Current batch: renderer preset contract and seg127 fade-input closure

  • transition_preentry_setup_resources is now exact on the paired renderer setup path. Instruction window 000c:c659..c6ab shows that FUN_000a_9748 is called only with preset ids 0x10 and 0x11, storing the resulting temporary renderer objects at 0x8c5c:0x8c5e and 0x8c60:0x8c62, then immediately drawing the same seed text buffer DS:0x631a at (0x0a,0x0a) through both. This closes the structural question as paired preset text lanes inside one temporary transition presentation path, but still does not justify a stronger title/body or highlight/shadow label.
  • The recovered transition_preentry_step_script body is also slightly tighter on the two text opcodes. 0x40 and 0x24 both measure their string through renderer vtable slot +0x0c, center it inside a 0x280-wide lane, fetch rendered width through slot +0x08, draw through seg088 000a:30d7, blit through seg080 0009:943a, and advance SI by rendered_width + 4; only the selected preset lane differs (0x8c5c for 0x40, 0x8c60 for 0x24).
  • The seg127 fade-controller inputs are now exact rather than only role-level. transition_palette_fade_begin stores palette source at 0x630e:0x6310, start index at 0x6312, count at 0x6314, step at 0x6316, brightness at 0x630d, active flag at 0x630a, and direction/state at 0x630b, then immediately ticks the local fade controller. transition_palette_fade_tick dispatches 0x630b==1 to transition_palette_fade_out_step and 0x630b==2 to transition_palette_fade_in_step.
  • The two default script-selected fade wrappers are now instruction-verified too. palette_fade_begin_full_down at 000c:c616 pushes direction 1, step 4, count 0x80, start 0, and palette buffer DS:0x8c64; palette_fade_begin_full_up at 000c:c600 is the same wrapper with direction 2. Combined with the 0x5e, 0x26, and 0x2a script-byte sites in transition_preentry_step_script, this closes the neighboring seg127 fade-input contract for the startup/display lane.
  • The late presentation-handoff family is now direct-decompile confirmed rather than only caller-window inferred.
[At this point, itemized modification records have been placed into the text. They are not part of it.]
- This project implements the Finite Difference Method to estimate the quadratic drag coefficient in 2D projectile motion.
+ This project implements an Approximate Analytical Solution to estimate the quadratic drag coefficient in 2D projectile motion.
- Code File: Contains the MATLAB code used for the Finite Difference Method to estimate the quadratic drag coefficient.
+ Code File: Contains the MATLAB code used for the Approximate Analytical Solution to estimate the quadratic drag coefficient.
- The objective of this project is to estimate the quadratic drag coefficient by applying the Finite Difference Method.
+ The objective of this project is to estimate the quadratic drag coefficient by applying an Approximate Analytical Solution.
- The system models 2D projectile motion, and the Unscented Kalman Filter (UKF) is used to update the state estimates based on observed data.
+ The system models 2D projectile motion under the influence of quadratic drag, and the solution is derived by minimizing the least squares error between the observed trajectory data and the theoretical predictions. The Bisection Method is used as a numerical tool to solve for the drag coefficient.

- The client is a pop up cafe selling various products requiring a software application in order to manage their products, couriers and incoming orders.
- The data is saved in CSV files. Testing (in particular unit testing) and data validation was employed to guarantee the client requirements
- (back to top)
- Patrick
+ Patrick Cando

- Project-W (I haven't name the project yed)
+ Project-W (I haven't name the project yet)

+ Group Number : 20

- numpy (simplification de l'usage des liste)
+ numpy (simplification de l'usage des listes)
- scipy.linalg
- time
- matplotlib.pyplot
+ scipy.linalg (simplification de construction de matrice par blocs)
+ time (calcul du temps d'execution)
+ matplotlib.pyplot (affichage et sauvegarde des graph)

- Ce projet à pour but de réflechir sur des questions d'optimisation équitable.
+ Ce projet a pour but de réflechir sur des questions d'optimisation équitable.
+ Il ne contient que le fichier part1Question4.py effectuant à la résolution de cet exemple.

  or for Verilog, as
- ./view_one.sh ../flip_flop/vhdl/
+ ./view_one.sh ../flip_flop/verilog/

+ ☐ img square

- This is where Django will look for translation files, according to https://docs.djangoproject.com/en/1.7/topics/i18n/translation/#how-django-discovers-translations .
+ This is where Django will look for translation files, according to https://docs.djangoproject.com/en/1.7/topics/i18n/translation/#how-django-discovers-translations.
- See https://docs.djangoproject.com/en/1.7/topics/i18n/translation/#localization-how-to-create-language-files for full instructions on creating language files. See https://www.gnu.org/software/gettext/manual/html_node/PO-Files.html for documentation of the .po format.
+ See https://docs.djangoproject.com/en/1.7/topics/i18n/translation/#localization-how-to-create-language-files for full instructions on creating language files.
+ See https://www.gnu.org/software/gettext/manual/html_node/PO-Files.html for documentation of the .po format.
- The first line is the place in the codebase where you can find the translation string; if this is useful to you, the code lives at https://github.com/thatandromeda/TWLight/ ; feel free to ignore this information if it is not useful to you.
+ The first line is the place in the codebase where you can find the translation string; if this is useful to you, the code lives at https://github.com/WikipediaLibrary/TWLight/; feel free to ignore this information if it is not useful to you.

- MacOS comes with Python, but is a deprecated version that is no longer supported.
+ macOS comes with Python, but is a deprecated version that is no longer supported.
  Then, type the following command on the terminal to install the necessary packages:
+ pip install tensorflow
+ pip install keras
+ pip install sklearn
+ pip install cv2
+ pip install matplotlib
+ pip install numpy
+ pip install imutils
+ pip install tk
FUN_000d_938c creates up to two temporary runtime-state palette entries (kind 0x3c, then kind 0x14), waits for them to clear, redraws, clears g_active_dispatch_entry_farptr[+0x40], and only then dispatches caller vtable +0x08; entity_cleanup_resources_and_dispatch shows the same late shared-hold clear on the entity +0x737 branch immediately before the shared 0x2bd8 controller dispatch. That is enough to treat the startup/display major section as materially complete, with only low-impact residual ambiguity around the exact UI label of preset pair 0x10/0x11 and the optional overlap hygiene at 000c:db68.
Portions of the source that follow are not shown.